Task instructions:
Provide only the number of lines below that contain the word "size".

+ + +

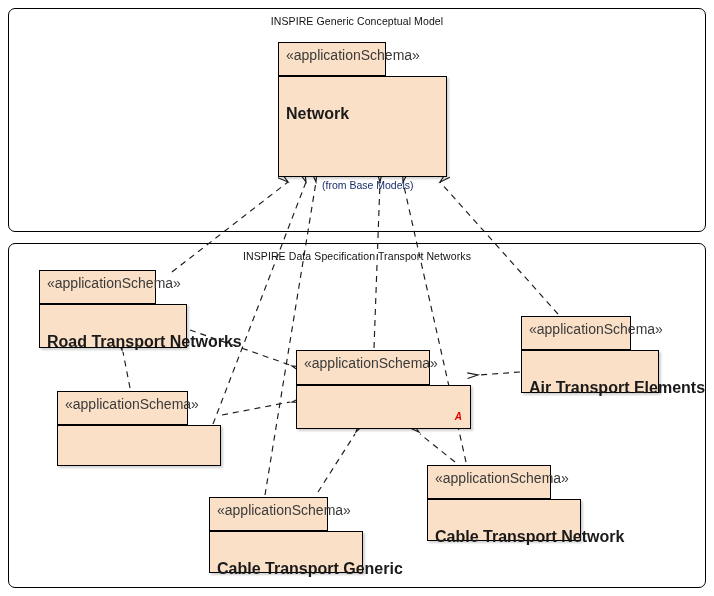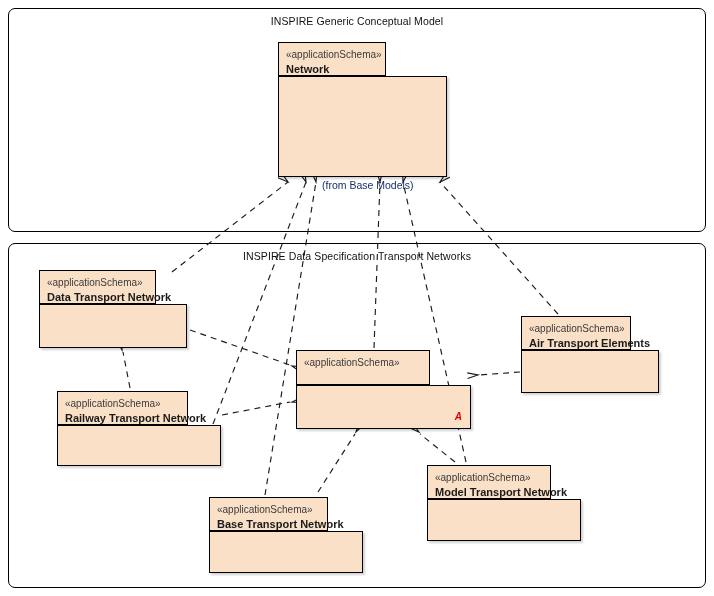--- a/index.html
+++ b/index.html
@@ -43,31 +43,32 @@
     position: absolute;
     left: 0;
     top: 0;
     background: #fbe0c8;
     border: 1px solid #000000;
     box-sizing: border-box;
     padding: 5px 7px 0 7px;
     z-index: 3;
   }
   .pkg .tab .stereo {
-    font-size: 10px;
+    font-size: 14px;
     color: #3a3a3a;
     line-height: 14px;
     white-space: nowrap;
   }
   .pkg .tab .pname {
-    font-size: 11px;
+    font-size: 16px;
     font-weight: bold;
     color: #1a1a1a;
     line-height: 15px;
     white-space: nowrap;
+    margin-top: 44px;
   }
   .pkg .body {
     position: absolute;
     left: 0;
     background: #fbe0c8;
     border: 1px solid #000000;
     box-sizing: border-box;
     box-shadow: 2px 2px 2px rgba(0,0,0,0.18);
     z-index: 2;
   }
@@ -148,54 +149,53 @@
     <div class="tab" style="left: 0px; top: 0px; width: 108px; height: 34px;">
       <div class="stereo">«applicationSchema»</div>
       <div class="pname">Network</div>
     </div>
   </div>
 
   <div class="pkg" id="pkg-road" style="left: 39px; top: 270px;">
     <div class="body" style="left: 0px; top: 34px; width: 148px; height: 44px;"></div>
     <div class="tab" style="left: 0px; top: 0px; width: 117px; height: 34px;">
       <div class="stereo">«applicationSchema»</div>
-      <div class="pname">Data Transport Network</div>
+      <div class="pname">Road Transport Networks</div>
     </div>
   </div>
 
   <div class="pkg" id="pkg-railway" style="left: 57px; top: 391px;">
     <div class="body" style="left: 0px; top: 34px; width: 164px; height: 41px;"></div>
     <div class="tab" style="left: 0px; top: 0px; width: 131px; height: 34px;">
       <div class="stereo">«applicationSchema»</div>
-      <div class="pname">Railway Transport Network</div>
     </div>
   </div>
 
   <div class="pkg" id="pkg-cable" style="left: 209px; top: 497px;">
     <div class="body" style="left: 0px; top: 34px; width: 154px; height: 42px;"></div>
     <div class="tab" style="left: 0px; top: 0px; width: 119px; height: 34px;">
       <div class="stereo">«applicationSchema»</div>
-      <div class="pname">Base Transport Network</div>
+      <div class="pname">Cable Transport Generic</div>
     </div>
   </div>
 
   <div class="pkg" id="pkg-common" style="left: 296px; top: 350px;">
     <div class="body" style="left: 0px; top: 35px; width: 175px; height: 44px;">
       <span class="marker" style="position: absolute; right: 8px; bottom: 6px;">A</span>
     </div>
     <div class="tab" style="left: 0px; top: 0px; width: 134px; height: 35px;">
       <div class="stereo">«applicationSchema»</div>
     </div>
   </div>
 
   <div class="pkg" id="pkg-water" style="left: 427px; top: 465px;">
     <div class="body" style="left: 0px; top: 34px; width: 154px; height: 42px;"></div>
     <div class="tab" style="left: 0px; top: 0px; width: 124px; height: 34px;">
       <div class="stereo">«applicationSchema»</div>
-      <div class="pname">Model Transport Network</div>
+      <div class="pname">Cable Transport Network</div>
     </div>
   </div>
 
   <div class="pkg" id="pkg-air" style="left: 521px; top: 316px;">
     <div class="body" style="left: 0px; top: 34px; width: 138px; height: 43px;"></div>
     <div class="tab" style="left: 0px; top: 0px; width: 110px; height: 34px;">
       <div class="stereo">«applicationSchema»</div>
       <div class="pname">Air Transport Elements</div>
     </div>
   </div>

+ + +

Answer to the problem:
4